Something is happening to tax revenues; something that Keynes himself would have understood very well. In an idea taken up 50 years later by Arthur Laffer, he pointed out that if you tax anything too much, revenues from it decline, as we discovered to our cost with income tax rates in the 1980s. For every tax, there are thresholds and rates that are optimum - i.e that maximise revenue and minimise economic harm. Having failed even to index stamp-duty thresholds, the burden of stamp duty has now crossed that threshold.

Together with rising interest rates, Government policy is now having exactly the opposite effect to what was intended.

But it doesn't have to be this way. We don't have to kill the goose that laid the golden egg. When launching Fianna Fáil's election manifesto, Bertie Ahern announced his intention to abolish stamp duty for all first-time buyers.

On Brian Cowen's advice, he would not go further.

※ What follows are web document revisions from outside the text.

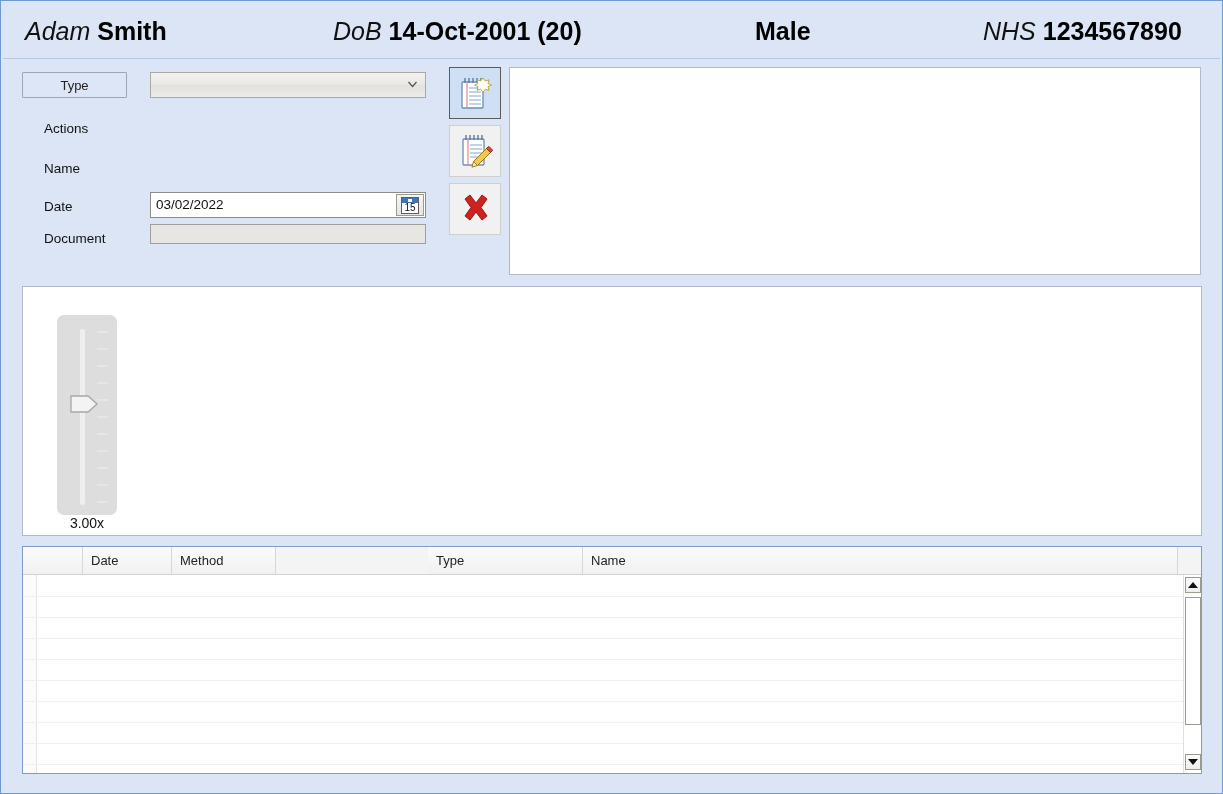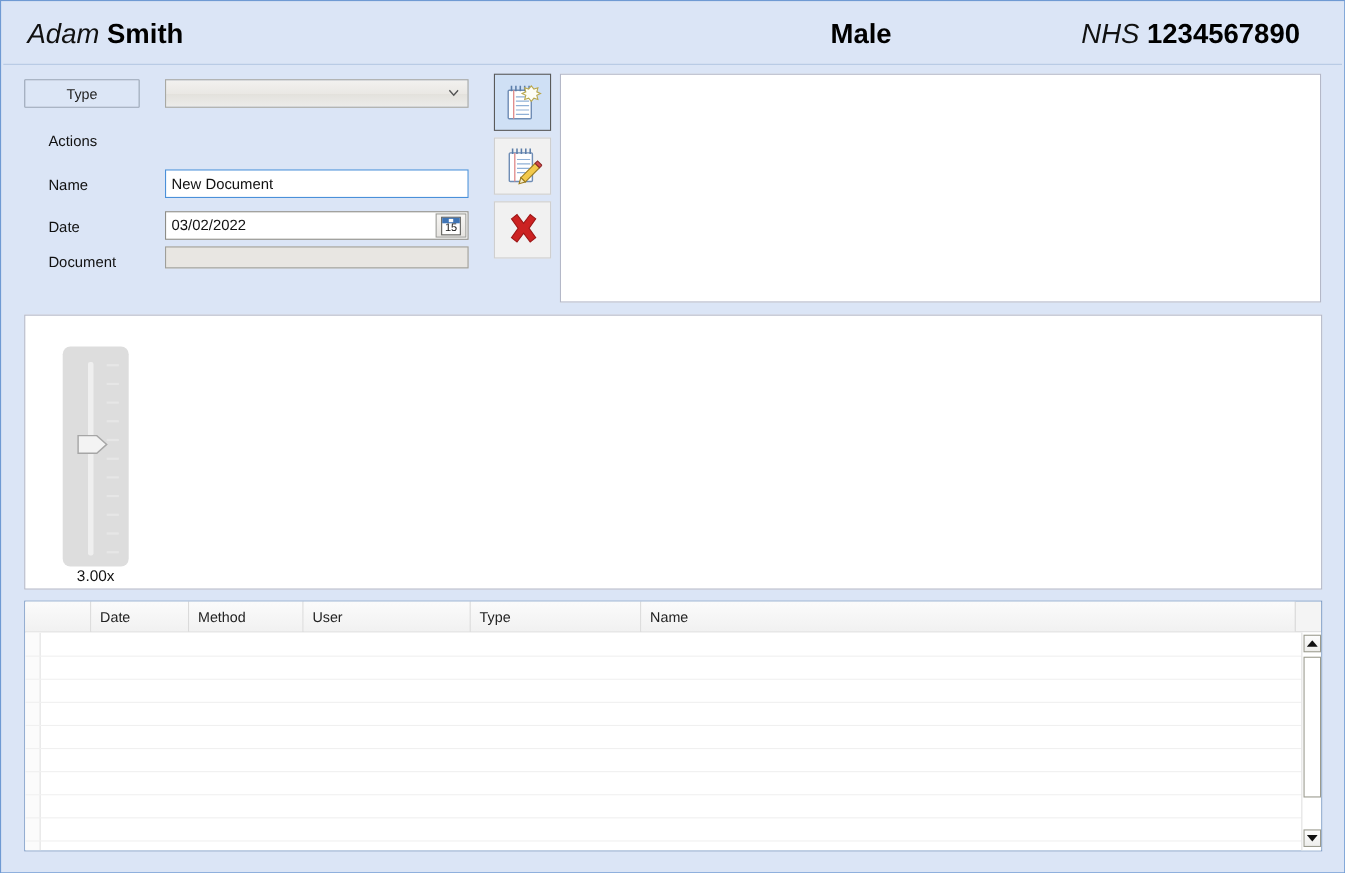--- a/index.html
+++ b/index.html
@@ -375,20 +375,24 @@
 </head>
 <body>
 
 <div class="window">
 
   <div class="patient-header">
     <div class="ph-cell ph-name">
       <span class="ph-label">Adam</span>
       <span class="ph-value">Smith</span>
     </div>
+    <div class="ph-cell ph-dob">
+      <span class="ph-label">DoB</span>
+      <span class="ph-value">14-Oct-2001 (20)</span>
+    </div>
     <div class="ph-cell ph-gender">
       <span class="ph-value">Male</span>
     </div>
     <div class="ph-cell ph-nhs">
       <span class="ph-label">NHS</span>
       <span class="ph-value">1234567890</span>
     </div>
   </div>
 
   <div class="form-area">
@@ -400,21 +404,20 @@
       <span class="chev">
         <svg width="9" height="9" viewBox="0 0 9 9">
             <path d="M0.5 2 L4.5 6.5 L8.5 2" fill="none" stroke="#555" stroke-width="1.3"></path>
           </svg>
       </span>
     </div>
 
     <div class="form-label lbl-actions">Actions</div>
 
     <div class="form-label lbl-name">Name</div>
-    <input class="name-input" type="text" value="New Document" style="">
 
     <div class="form-label lbl-date">Date</div>
     <div class="date-input">
       <span class="date-text">03/02/2022</span>
       <span class="cal-btn">
         <span class="cal-ico">
           <span class="cal-bar"></span>
           <span class="cal-dot"></span>
           <span class="cal-num">15</span>
         </span>
@@ -508,21 +511,20 @@
       </div>
     </div>
     <div class="zoom-value">3.00x</div>
   </div>
 
   <div class="grid-panel">
     <div class="grid-header" id="grid-header">
         <div class="hcell" style="left: 0px; width: 60px;"></div>
         <div class="hcell" style="left: 60px; width: 89px;">Date</div>
         <div class="hcell" style="left: 149px; width: 104px;">Method</div>
-        <div class="hcell" style="left: 253px; width: 152px;">User</div>
         <div class="hcell" style="left: 405px; width: 155px;">Type</div>
         <div class="hcell" style="left: 560px; width: 595px;">Name</div>
       </div>
     <div class="grid-body">
       <div class="row-head-col"></div>
       <div class="grid-rows" id="grid-rows">
           <i style="top: 21px;"></i>
           <i style="top: 42px;"></i>
           <i style="top: 63px;"></i>
           <i style="top: 84px;"></i>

Just as with income tax rates in the 1980s, Cowen's officials fear that a more widespread reform might impact on its revenues. And just as with income tax rates in the 1980s, they are completely wrong. As Keynes grasped in the 1930s, the facts have changed.

However unethical a policy, the Government could at least get away with stamp duty in a rising market: capital gains were more than enough to fund house purchase. From being a speed bump in front of a juggernaut, today's more static market makes stamp duty more like a brick wall in front of bicycle.

The second-hand market is part of this wall, as is clear if we look at geographical differences in recent house price trends.

In the commuter belt around Dublin, prices are down by 3.6 per cent. But it is existing properties - properties more exposed to the second-hand market that are underperforming relative to new properties.

Prices in the latter category are holding reasonably firm, suggesting that the plan to abolish stamp duty for first-time buyers is paying dividends.

Aside from the lull in prices, stamp duty is also impacting on the amount of buying and selling in the market. On Wednesday, the Irish Banking Federation and PricewaterhouseCoopers showed a 19 per cent fall in the number of mortgages issued. The difference between the first and second-hand market is striking: First-time mortgages have fallen by 10 per cent; for mover purchasers, the fall is a whopping 25 per cent.

Given that policy U-turns can give the appearance of weakness and damage a politician's career, initial reluctance to face facts is - provided it is temporary - acceptable. Had Fianna Fáil followed its manifesto launch with an announcement that it was going to extend stamp-duty reform to the second-hand market, it would have smacked of desperation.

Now the election is over and Fianna Fáil has won it. But it might note that parties that promised to reform stamp duty did well in the election, the PDs excepted (Given their 10-year acquiescence with stamp duty, it is easy to see why this is so).

It might also note that the less Government taxes the economy, the better the economy does. Now that the election is over, Brian Cowen should worry less about losing face and more about the economy. He should now reform stamp duty properly. Keynes would approve.